» **DATA**
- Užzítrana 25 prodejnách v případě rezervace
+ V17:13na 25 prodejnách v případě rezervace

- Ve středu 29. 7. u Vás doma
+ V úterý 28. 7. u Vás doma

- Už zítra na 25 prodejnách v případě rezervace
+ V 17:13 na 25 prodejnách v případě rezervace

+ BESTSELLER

» **ACTIVITY**
After reading the listing, copy all of it out exactly.

» **YOUR SOLUTION**
- Užzítrana 25 prodejnách v případě rezervace
+ V17:13na 25 prodejnách v případě rezervace

- Ve středu 29. 7. u Vás doma
+ V úterý 28. 7. u Vás doma

- Už zítra na 25 prodejnách v případě rezervace
+ V 17:13 na 25 prodejnách v případě rezervace

+ BESTSELLER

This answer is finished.